_TASK STATEMENT_: Only the lines from the first line of the data through the line containing "[87,84,217,99] Flattening OCDS" belong in the answer, transcribed exactly; pictures do not.

_Edit tracking data_:
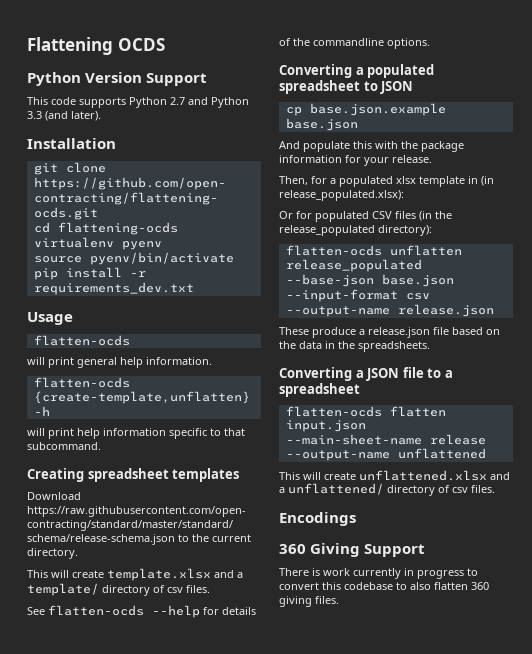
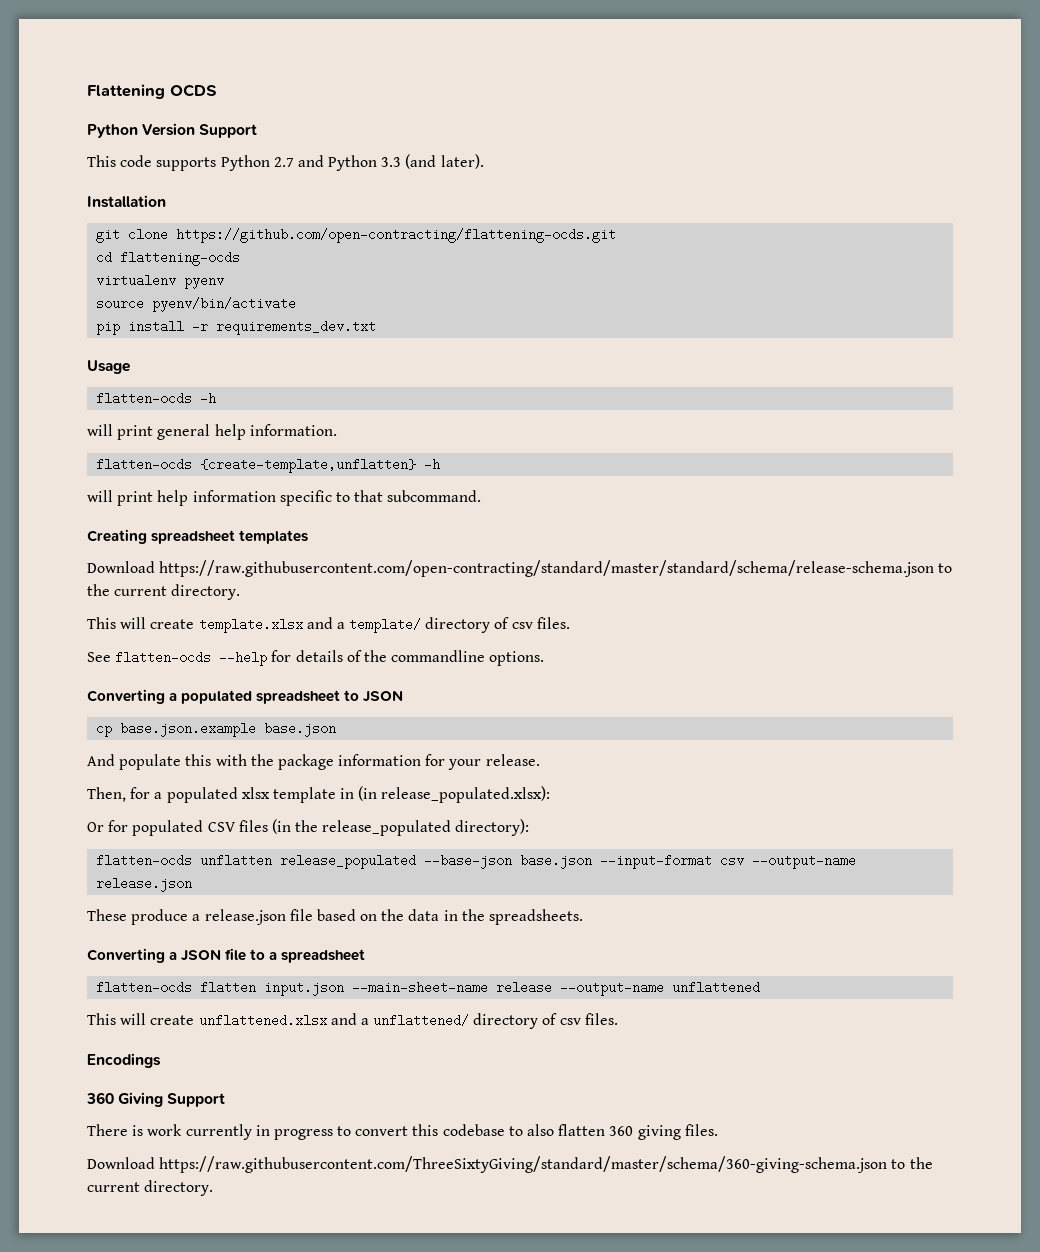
(130, 340) none -> [200,392,217,405] -h
(339, 600) none -> [87,1156,933,1173] [87,1180,214,1196] // Download https://raw.githubusercontent.com/ThreeSixtyGiving/standard/master/schema/360-giving-schema.json to the current directory.

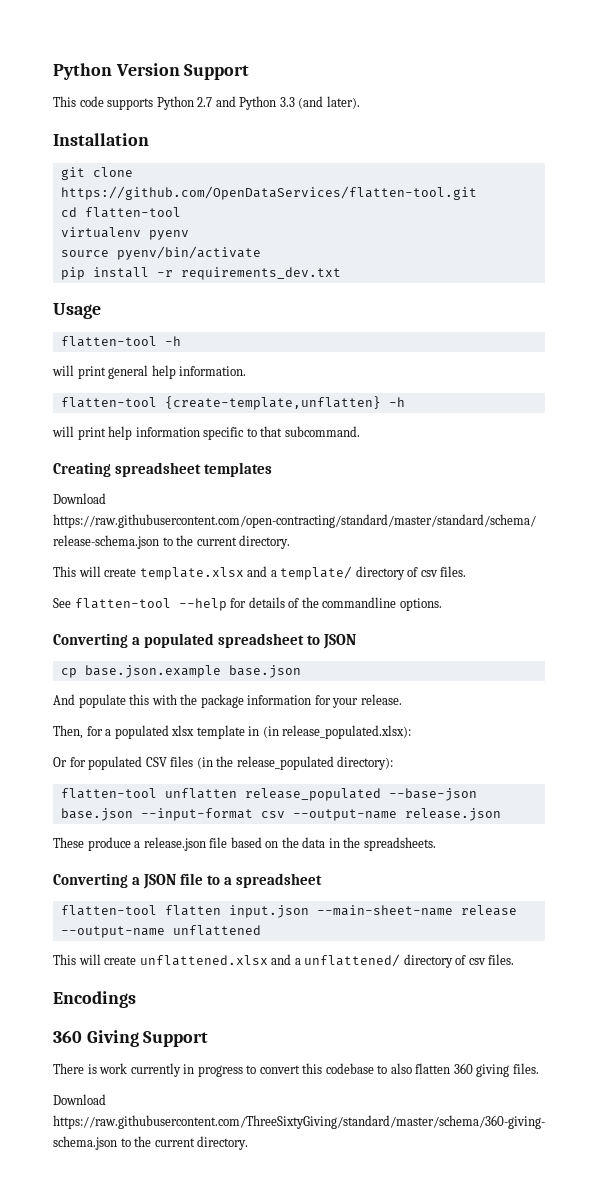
[87,84,217,99] Flattening OCDS // -> (53, 71) none
[176,228,617,243] https://github.com/open-contracting/flattening-ocds.git -> [60,186,477,200] https://github.com/OpenDataServices/flatten-tool.git
[120,251,241,266] flattening-ocds -> [84,207,181,218] flatten-tool
[96,392,193,405] flatten-ocds -> [60,336,157,347] flatten-tool
[96,458,193,471] flatten-ocds -> [60,397,157,408] flatten-tool
[115,651,212,664] flatten-ocds -> [74,598,171,609] flatten-tool
[96,854,193,867] flatten-ocds -> [60,788,157,799] flatten-tool
[96,981,193,994] flatten-ocds -> [60,905,157,916] flatten-tool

_FINISHED EXERCISE_:
(130, 340) none -> [200,392,217,405] -h
(339, 600) none -> [87,1156,933,1173] [87,1180,214,1196] // Download https://raw.githubusercontent.com/ThreeSixtyGiving/standard/master/schema/360-giving-schema.json to the current directory.

[87,84,217,99] Flattening OCDS // -> (53, 71) none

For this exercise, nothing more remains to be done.